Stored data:

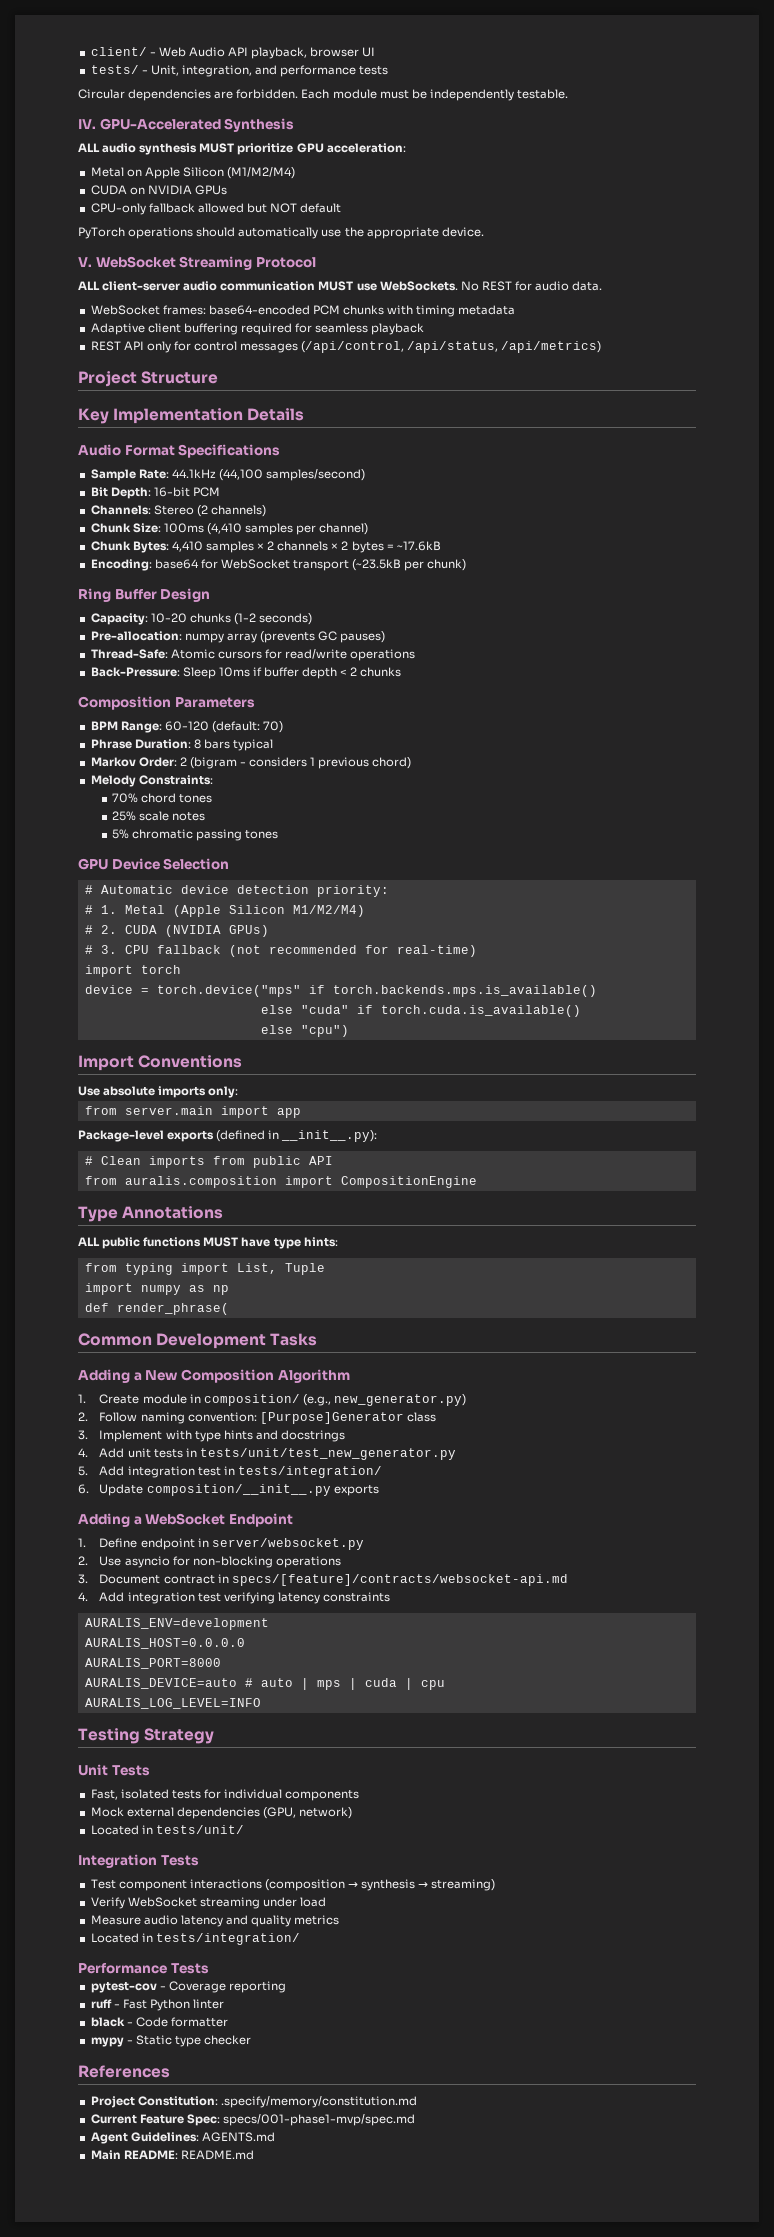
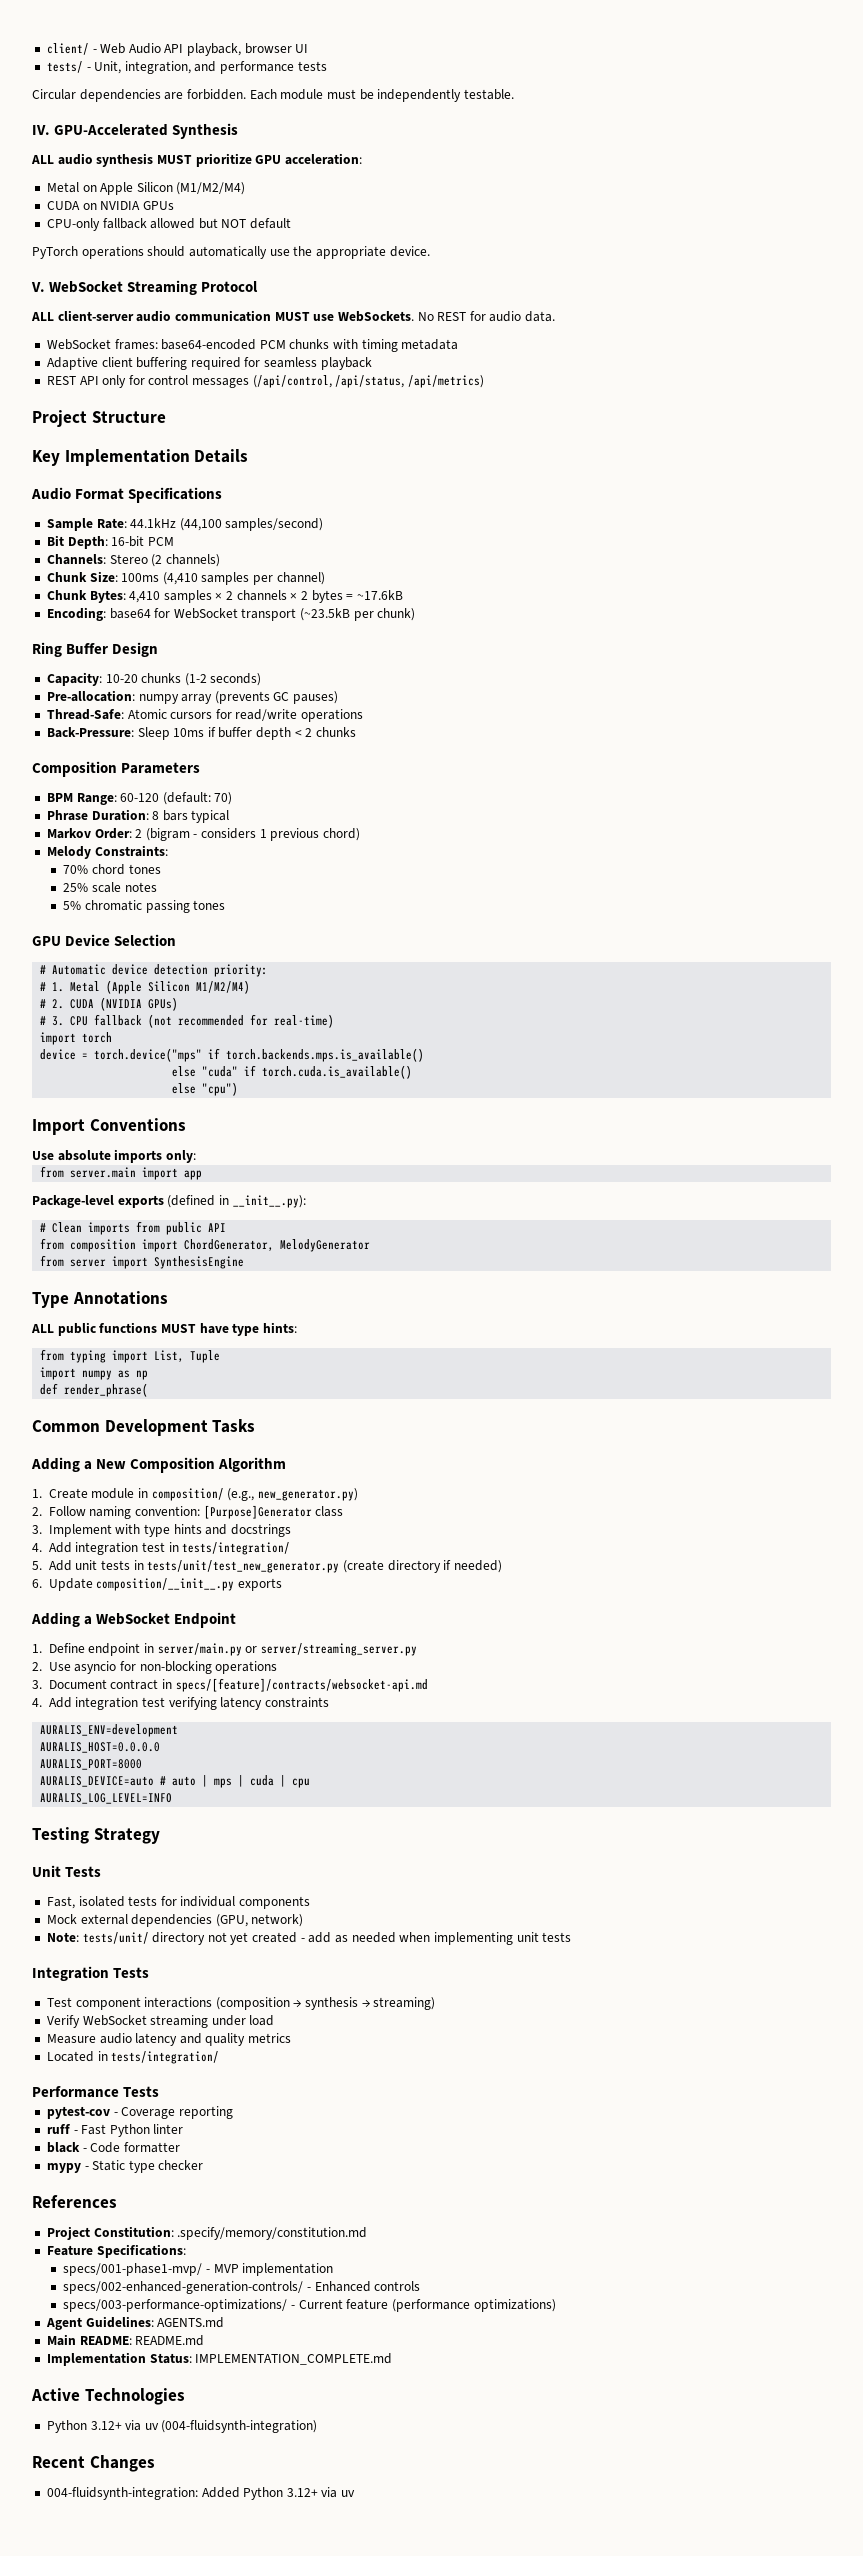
- from auralis.composition import CompositionEngine
+ from composition import ChordGenerator, MelodyGenerator
+ from server import SynthesisEngine
- 4. Add unit tests in tests/unit/test_new_generator.py
- 5. Add integration test in tests/integration/
+ 4. Add integration test in tests/integration/
+ 5. Add unit tests in tests/unit/test_new_generator.py (create directory if needed)
- 1. Define endpoint in server/websocket.py
+ 1. Define endpoint in server/main.py or server/streaming_server.py
- Located in tests/unit/
+ Note: tests/unit/ directory not yet created - add as needed when implementing unit tests
- Current Feature Spec: specs/001-phase1-mvp/spec.md
+ Feature Specifications:
+ specs/001-phase1-mvp/ - MVP implementation
+ specs/002-enhanced-generation-controls/ - Enhanced controls
+ specs/003-performance-optimizations/ - Current feature (performance optimizations)
+ Implementation Status: IMPLEMENTATION_COMPLETE.md
+ Active Technologies
+ Python 3.12+ via uv (004-fluidsynth-integration)
+ Recent Changes
+ 004-fluidsynth-integration: Added Python 3.12+ via uv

TASK PROMPT.
Match on "integration" and copy out every line of the entries that contains it.

THE ANSWER.
- 5. Add integration test in tests/integration/
+ 4. Add integration test in tests/integration/
+ Python 3.12+ via uv (004-fluidsynth-integration)
+ 004-fluidsynth-integration: Added Python 3.12+ via uv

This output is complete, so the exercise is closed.